- _EXCERPTED DATA_:
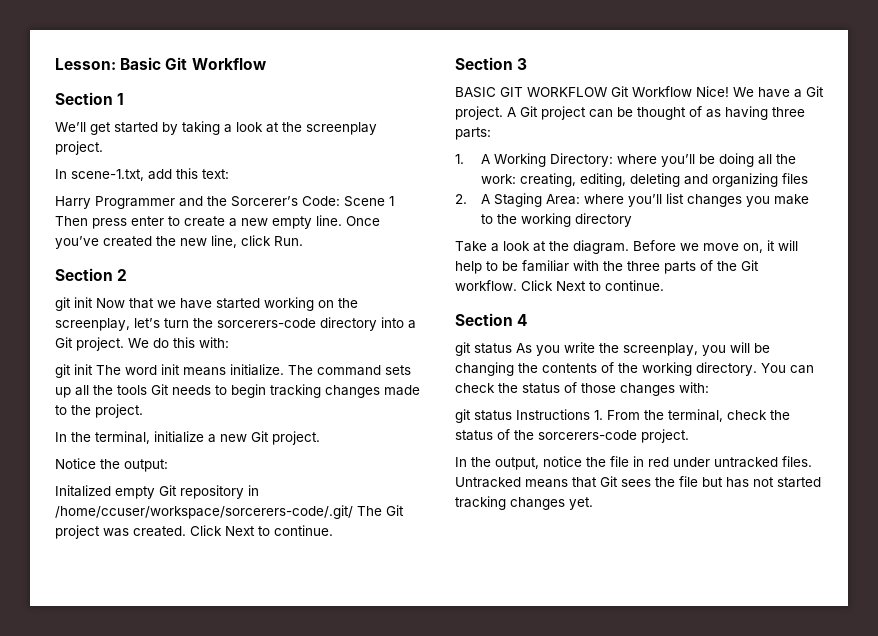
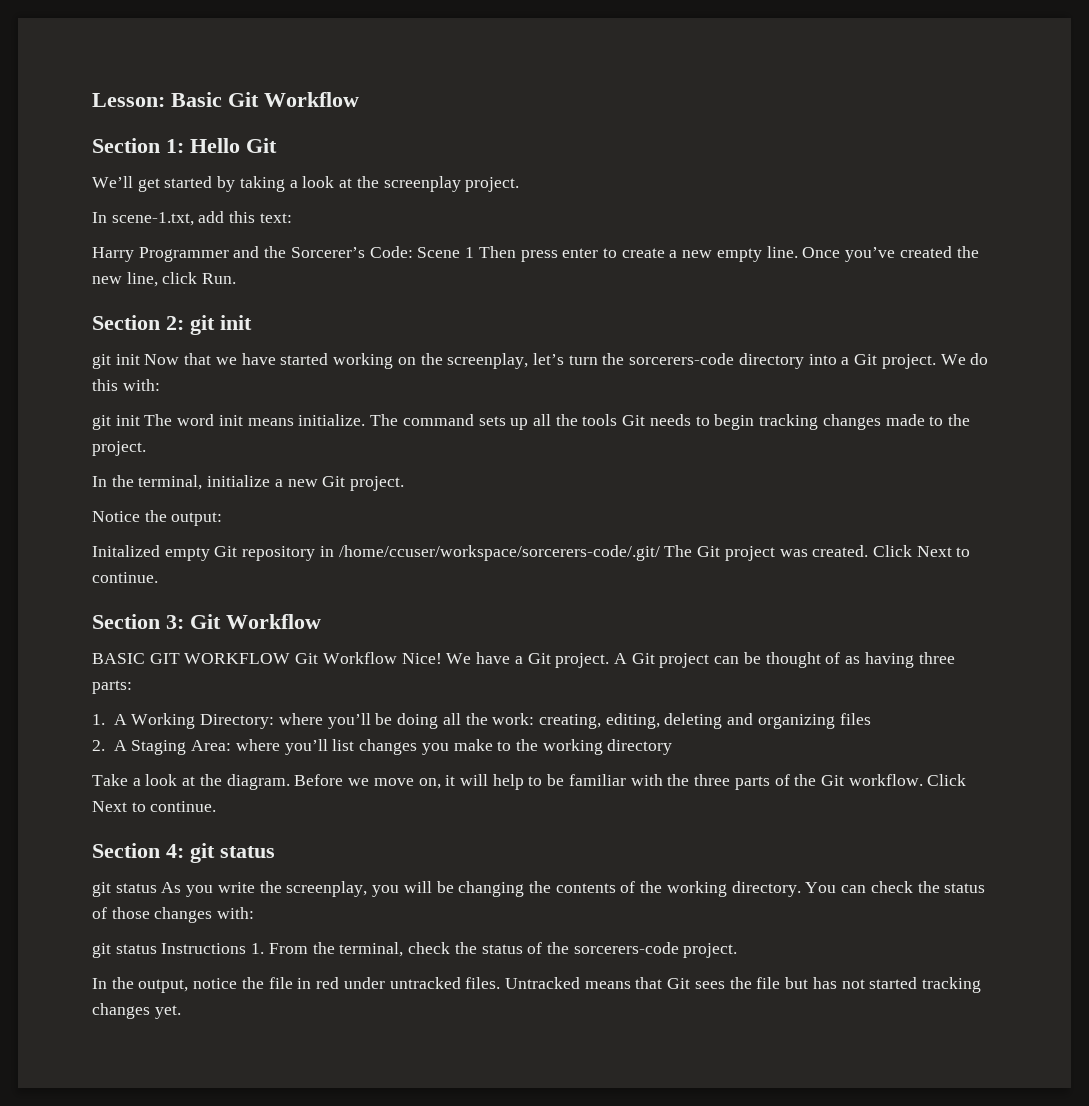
[117,93,125,105] 1 -> [166,138,277,153] 1: Hello Git
[117,269,128,281] 2 -> [166,315,252,335] 2: git init
[517,58,528,70] 3 -> [166,614,321,629] 3: Git Workflow
[517,314,528,326] 4 -> [166,843,275,863] 4: git status

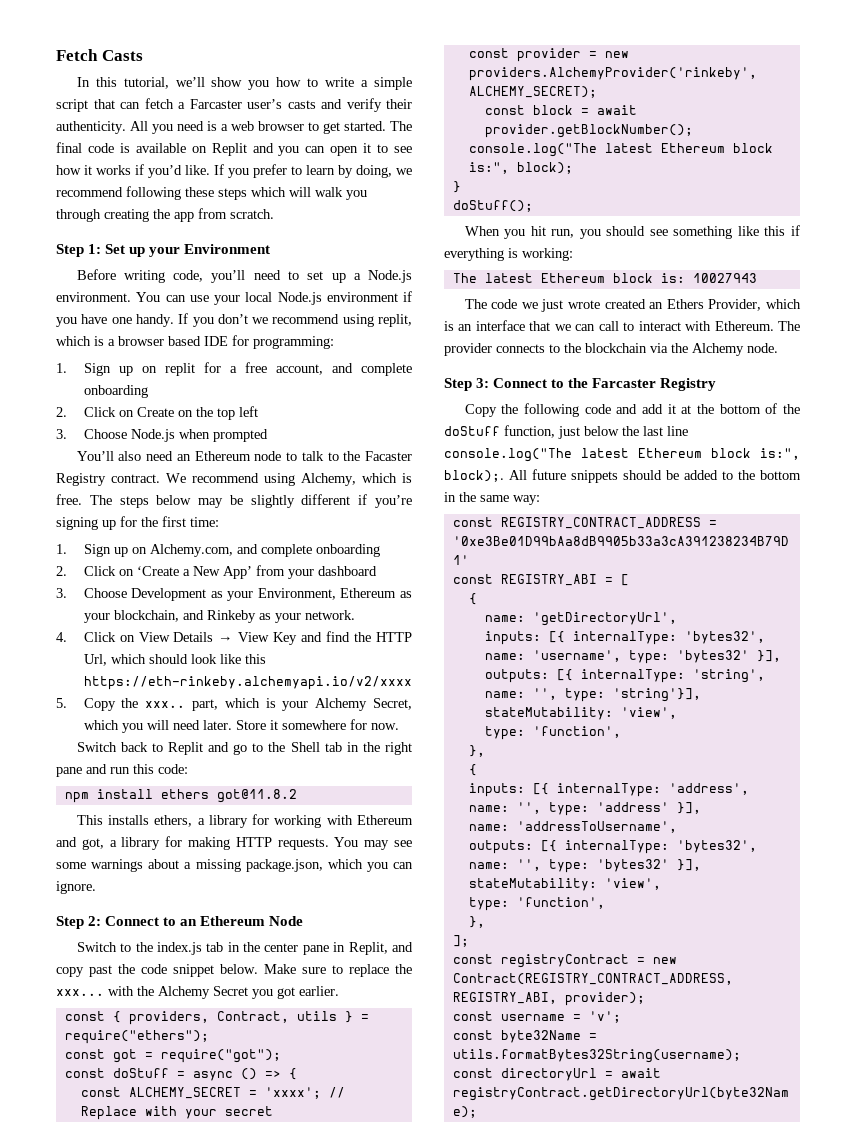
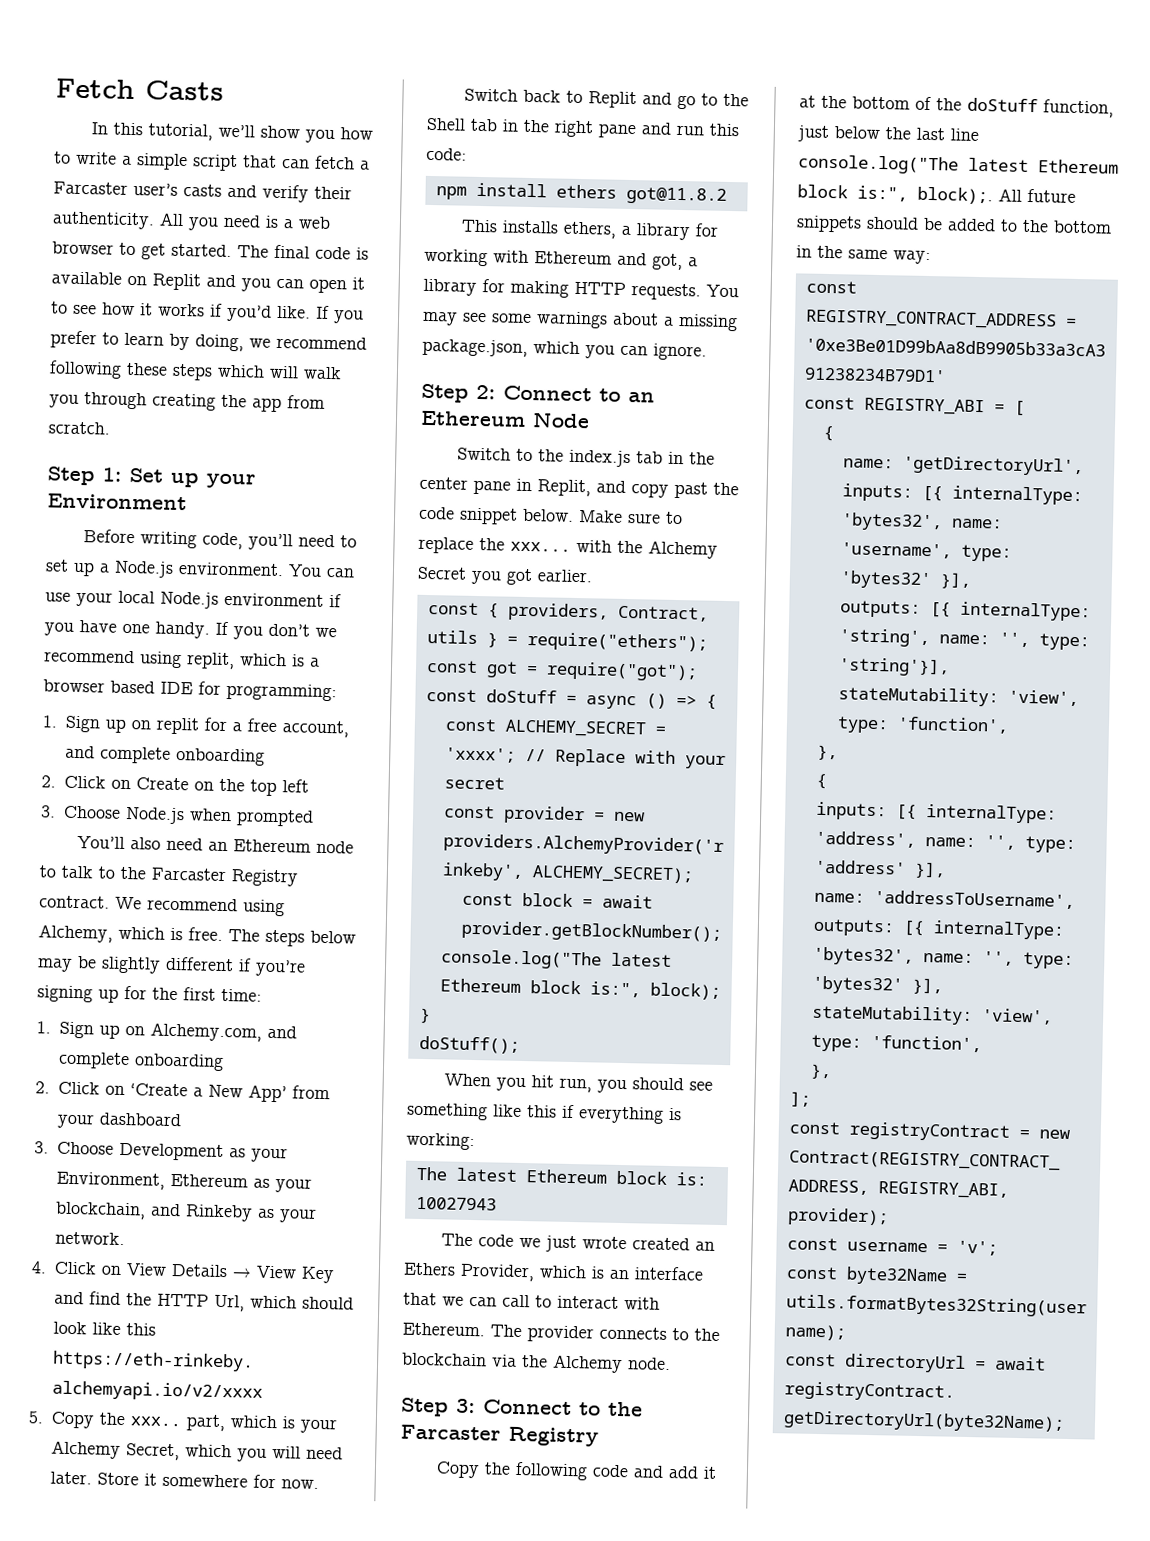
[365,451,413,461] Facaster -> [151,867,226,882] Farcaster

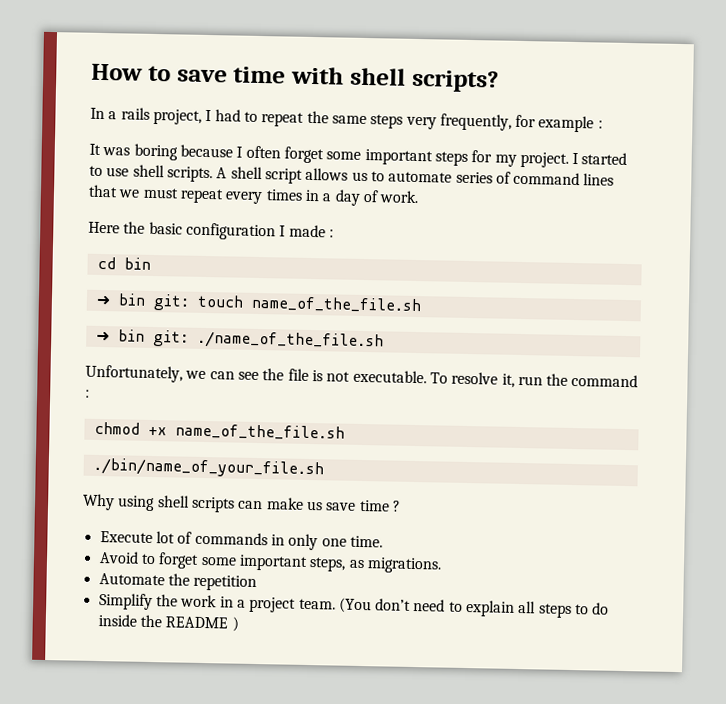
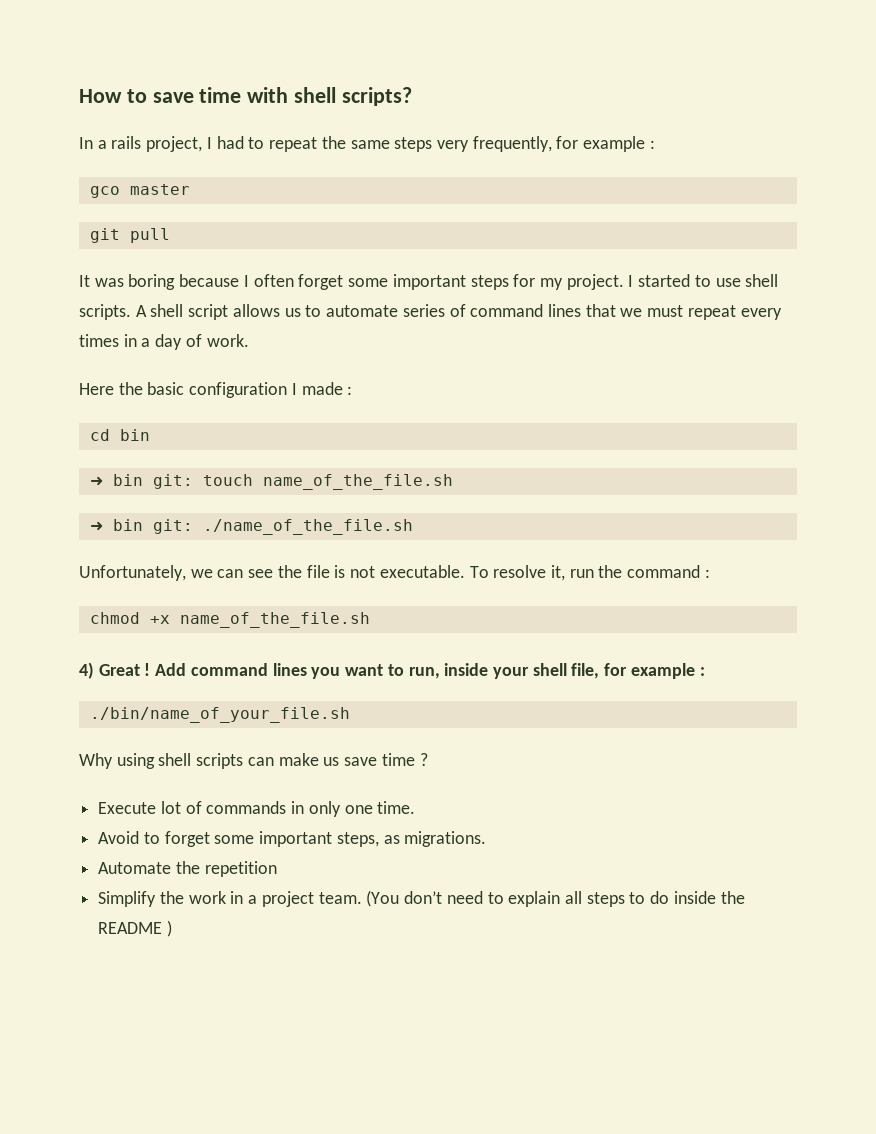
(603, 124) none -> [89,184,190,198] [89,228,170,243] // gco master // git pull
(345, 432) none -> [79,662,705,679] // 4) Great ! Add command lines you want to run, inside your shell file, for example :

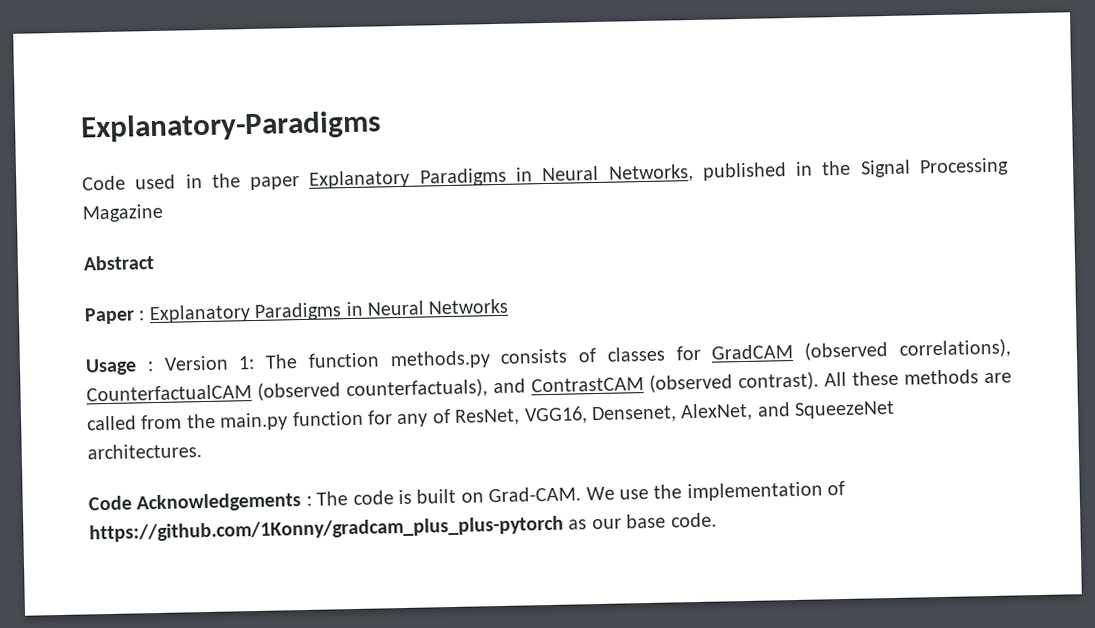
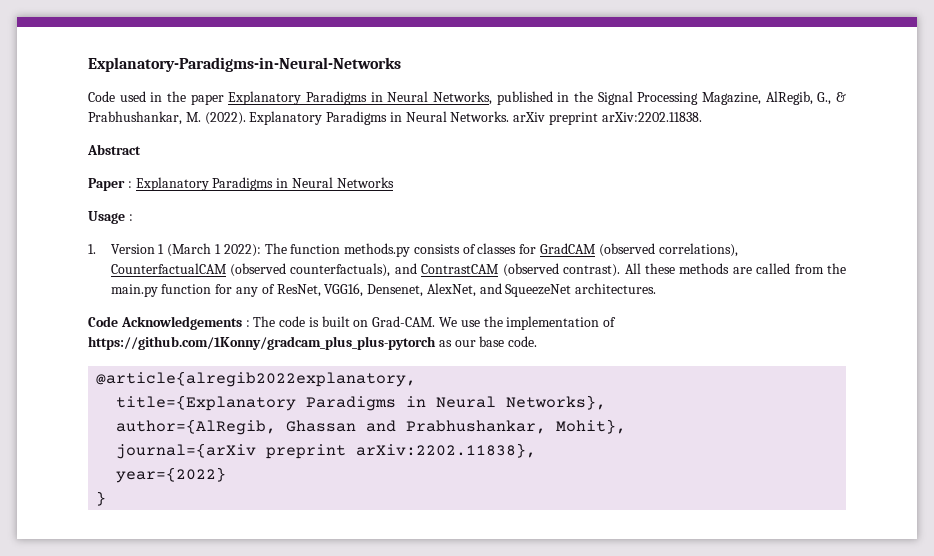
[80,110,381,143] Explanatory-Paradigms -> [88,57,401,72] Explanatory-Paradigms-in-Neural-Networks
[82,203,164,223] Magazine -> [702,91,846,105] [88,111,702,125] Magazine, AlRegib, G., & Prabhushankar, M. (2022). Explanatory Paradigms in Neural Networks. arXiv preprint arXiv:2202.11838.
[163,355,256,371] Version 1: -> [88,243,261,257] // 1. Version 1 (March 1 2022):
(717, 520) none -> [96,371,417,387] [116,395,607,411] [116,419,627,435] [116,443,537,459] [116,467,227,483] [96,491,107,506] // @article{alregib2022explanatory, // title={Explanatory Paradigms in Neural Networks}, // author={AlRegib, Ghassan and Prabhushankar, Mohit}, // journal={arXiv preprint arXiv:2202.11838}, // year={2022} // }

- _WORK TO BE COMPLETED_: Although the entries contain pictures, reproduce only the rest, exactly as written.

- _WRITTEN SOLUTION_:
[117,93,125,105] 1 -> [166,138,277,153] 1: Hello Git
[117,269,128,281] 2 -> [166,315,252,335] 2: git init
[517,58,528,70] 3 -> [166,614,321,629] 3: Git Workflow
[517,314,528,326] 4 -> [166,843,275,863] 4: git status

[365,451,413,461] Facaster -> [151,867,226,882] Farcaster

(603, 124) none -> [89,184,190,198] [89,228,170,243] // gco master // git pull
(345, 432) none -> [79,662,705,679] // 4) Great ! Add command lines you want to run, inside your shell file, for example :

[80,110,381,143] Explanatory-Paradigms -> [88,57,401,72] Explanatory-Paradigms-in-Neural-Networks
[82,203,164,223] Magazine -> [702,91,846,105] [88,111,702,125] Magazine, AlRegib, G., & Prabhushankar, M. (2022). Explanatory Paradigms in Neural Networks. arXiv preprint arXiv:2202.11838.
[163,355,256,371] Version 1: -> [88,243,261,257] // 1. Version 1 (March 1 2022):
(717, 520) none -> [96,371,417,387] [116,395,607,411] [116,419,627,435] [116,443,537,459] [116,467,227,483] [96,491,107,506] // @article{alregib2022explanatory, // title={Explanatory Paradigms in Neural Networks}, // author={AlRegib, Ghassan and Prabhushankar, Mohit}, // journal={arXiv preprint arXiv:2202.11838}, // year={2022} // }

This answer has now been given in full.